Rediff.com« Back to articlePrint this article

Watch out, your name may be on US terrorists' list!

October 06, 2006 12:13 IST

Passengers on United States flights are screened against a government list of known or suspected terrorists, but many of the 44,000 names reveal glaring weaknesses in the secret document, according to a television channel.

In an investigation to be aired on Sunday on CBS News channel's 60 Minutes programme, it was revealed that the list included foreign leaders who seem to pose little risk, infamous suspects who are either dead or in custody and some extremely common names.

Yet some obvious suspects are left off because the list itself could betray secrets.

The list includes the world's most-wanted man and Al-Qaeda leader Osama bin Laden, with the alternate spelling Usama. The list names Bolivian President Evo Morales, a leftist who led a movement of indigenous coca growers opposed to US policy, and Lebanese Parliament

Speaker Nabih Berri.

Ousted Iraq President Saddam Hussein is on the list as well though he has been in US custody since December 2003. Most of the 19 Al-Qaeda operatives who died in the September 11, 2001, suicide strikes against New York and Washington remain on the list.

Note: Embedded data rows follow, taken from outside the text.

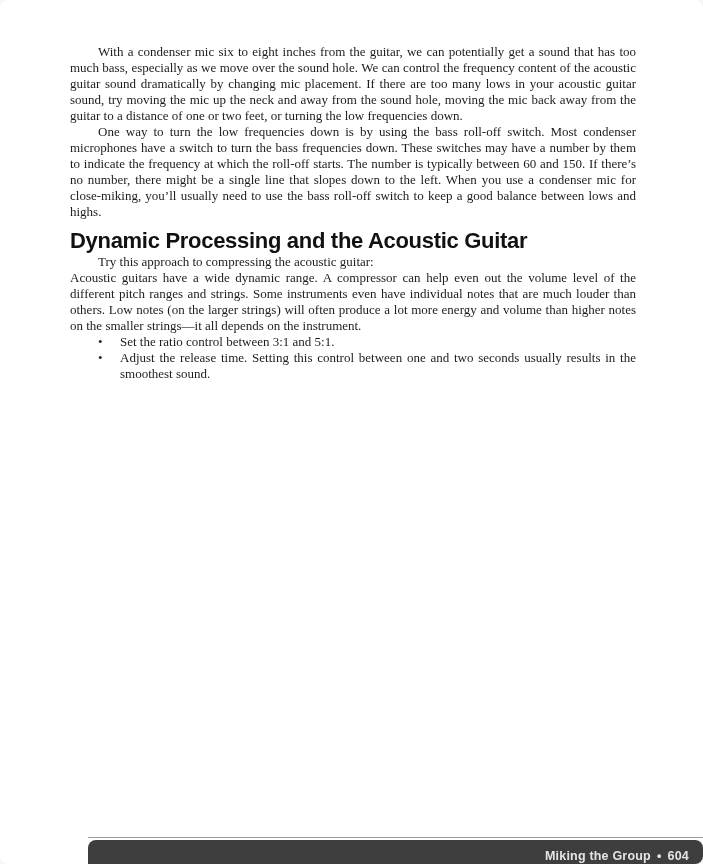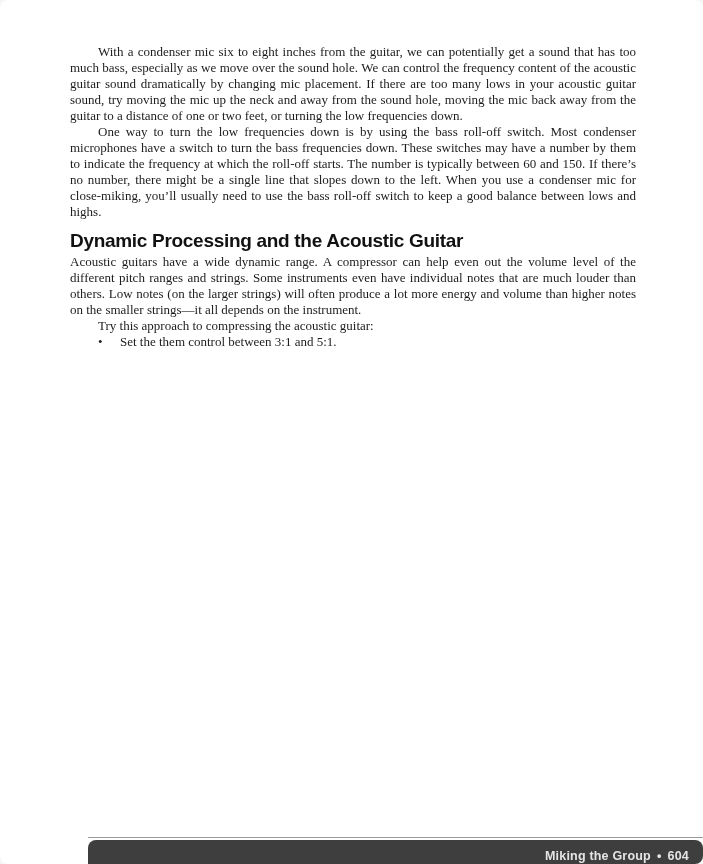--- a/index.html
+++ b/index.html
@@ -29,7 +29,7 @@
   .para.indent { text-indent: 28px; }
   .section-heading {
     font-family: "Liberation Sans", sans-serif;
-    font-size: 19px;
+    font-size: 22px;
     font-weight: bold;
     letter-spacing: -0.3px;
     color: #111111;

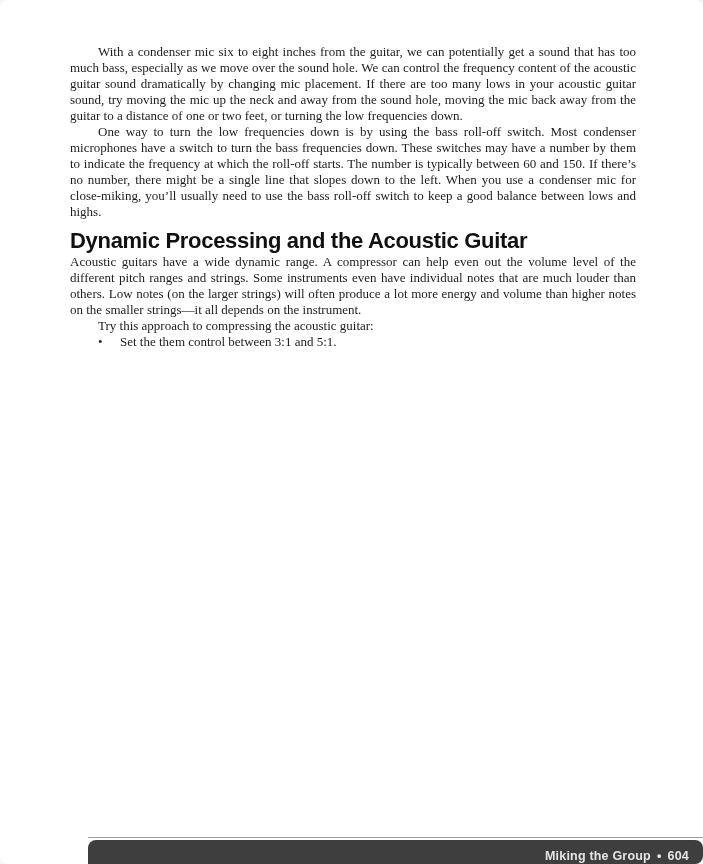--- a/index.html
+++ b/index.html
@@ -92,9 +92,9 @@
 
     <h2 class="section-heading">Dynamic Processing and the Acoustic Guitar</h2>
 
+    <p class="para lead-in">Try this approach to compressing the acoustic guitar:</p>
+
     <p class="para">Acoustic guitars have a wide dynamic range. A compressor can help even out the volume level of the different pitch ranges and strings. Some instruments even have individual notes that are much louder than others. Low notes (on the larger strings) will often produce a lot more energy and volume than higher notes on the smaller strings—it all depends on the instrument.</p>
-
-    <p class="para lead-in">Try this approach to compressing the acoustic guitar:</p>
 
     <ul class="bullets">
       <li>Set the them control between 3:1 and 5:1.</li>

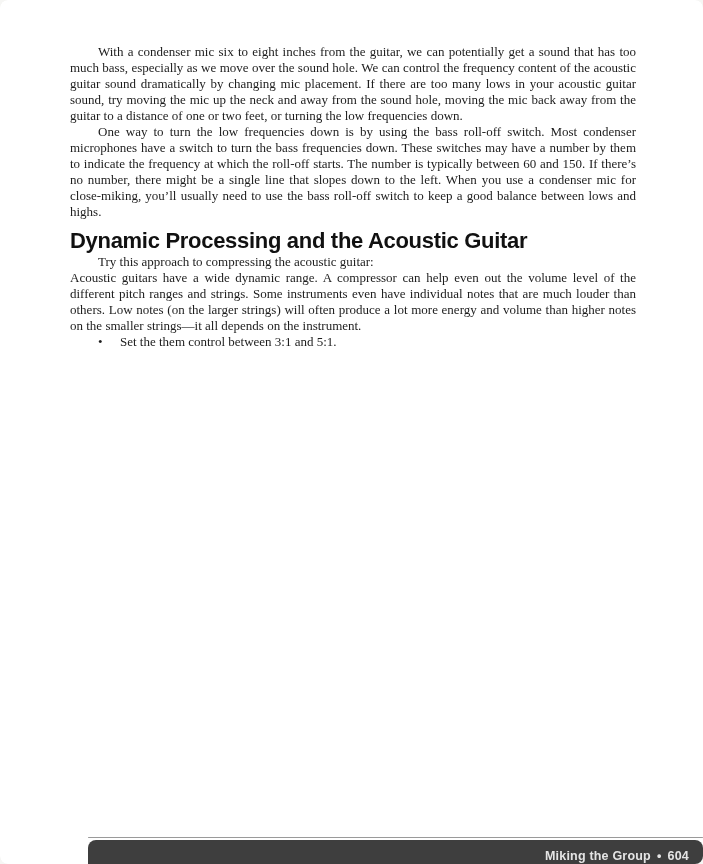--- a/index.html
+++ b/index.html
@@ -97,7 +97,7 @@
     <p class="para">Acoustic guitars have a wide dynamic range. A compressor can help even out the volume level of the different pitch ranges and strings. Some instruments even have individual notes that are much louder than others. Low notes (on the larger strings) will often produce a lot more energy and volume than higher notes on the smaller strings—it all depends on the instrument.</p>
 
     <ul class="bullets">
-      <li>Set the them control between 3:1 and 5:1.</li>
+      <li>Set the ratio control between 3:1 and 5:1.</li>
     </ul>
   </div>
 

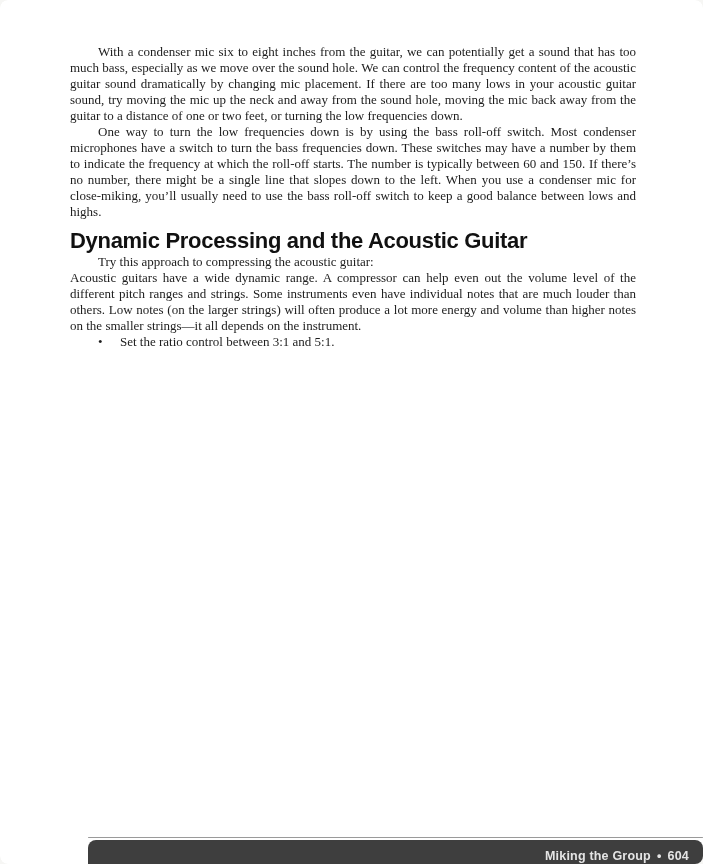--- a/index.html
+++ b/index.html
@@ -98,6 +98,7 @@
 
     <ul class="bullets">
       <li>Set the ratio control between 3:1 and 5:1.</li>
+      <li>Adjust the release time. Setting this control between one and two seconds usually results in the smoothest sound.</li>
     </ul>
   </div>
 

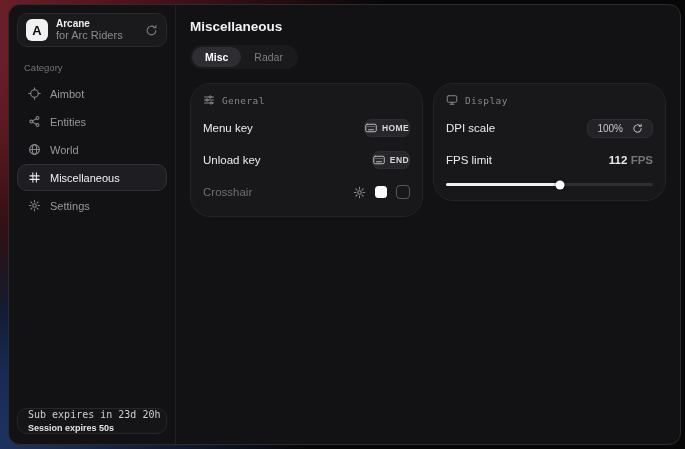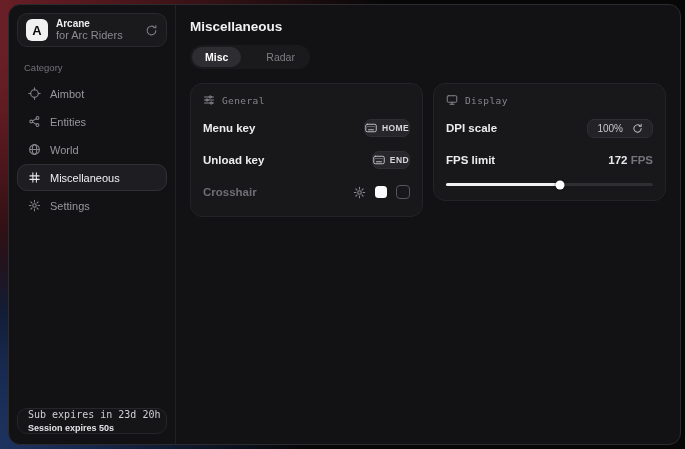--- a/index.html
+++ b/index.html
@@ -62,7 +62,7 @@
   .page-title { font-size:13.5px; font-weight:bold; color:#f2f2f4; }
   .tabs {
     margin-top:11px; display:inline-flex; align-self:flex-start;
-    background:#1a1a1d; border-radius:999px; padding:2px; gap:12px;
+    background:#1a1a1d; border-radius:999px; padding:2px; gap:0;
   }
   .tab {
     padding:4px 13px; border-radius:999px; font-size:10.5px; color:#7e7e84;

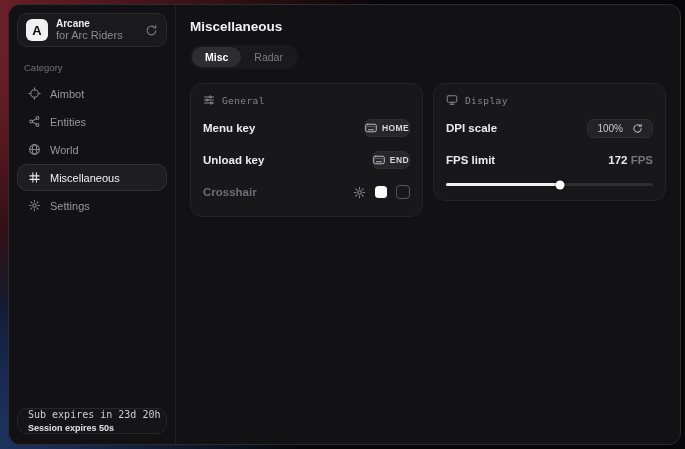--- a/index.html
+++ b/index.html
@@ -71,7 +71,7 @@
   .tab.active { background:#2d2d32; color:#ffffff; font-weight:bold; }
   .cards { margin-top:14px; display:flex; gap:10px; align-items:flex-start; }
   .card {
-    flex:1; background:#18181b; border:1px solid #232328; border-radius:12px;
+    flex:1; background:#18181b; border:1px solid #232328; border-radius:20px;
     padding:10px 12px 14px 12px;
   }
   .card-head {

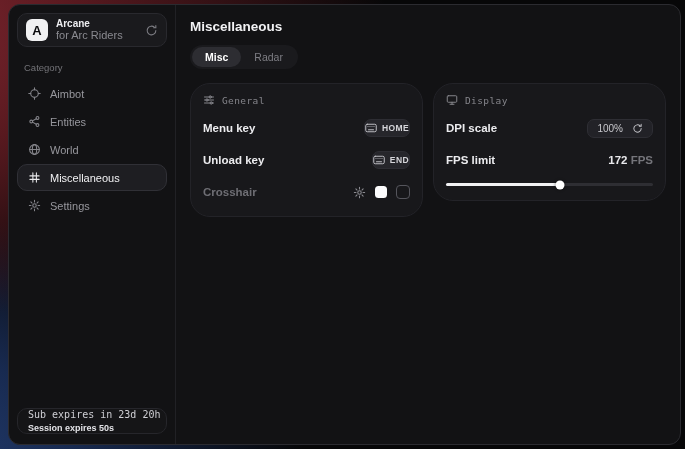--- a/index.html
+++ b/index.html
@@ -82,7 +82,7 @@
     margin-top:12px; display:flex; align-items:center; justify-content:space-between;
     height:20px;
   }
-  .row-label { font-size:11.5px; font-weight:bold; color:#ececef; }
+  .row-label { font-size:11.5px; font-weight:normal; color:#ececef; }
   .row-label.dim { color:#6e6e74; }
   .keybind {
     display:inline-flex; align-items:center; gap:5px;

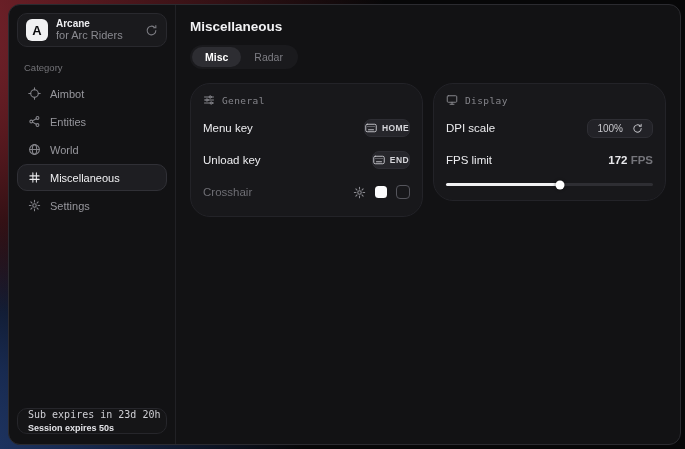--- a/index.html
+++ b/index.html
@@ -308,7 +308,7 @@
         <div class="row">
           <span class="row-label">FPS limit</span>
           <span class="fps-value">
-            <span class="fps-num">172</span>
+            <span class="fps-num">112</span>
             <span class="fps-unit"> FPS</span>
           </span>
         </div>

Startlingly common names -- CBS specifies Gary Smith, John Williams and Robert Johnson among them -- are also on the list, consistently causing major delays for innocent travellers trying to board planes.

Among the obvious names left off the list were a suspected Iranian assassin and the 11 people arrested in August in an alleged plot to blow up airliners, despite being under surveillance by British and US security agencies for more than a year.

The CBS report described the list as a 'data dump' from US government security agencies.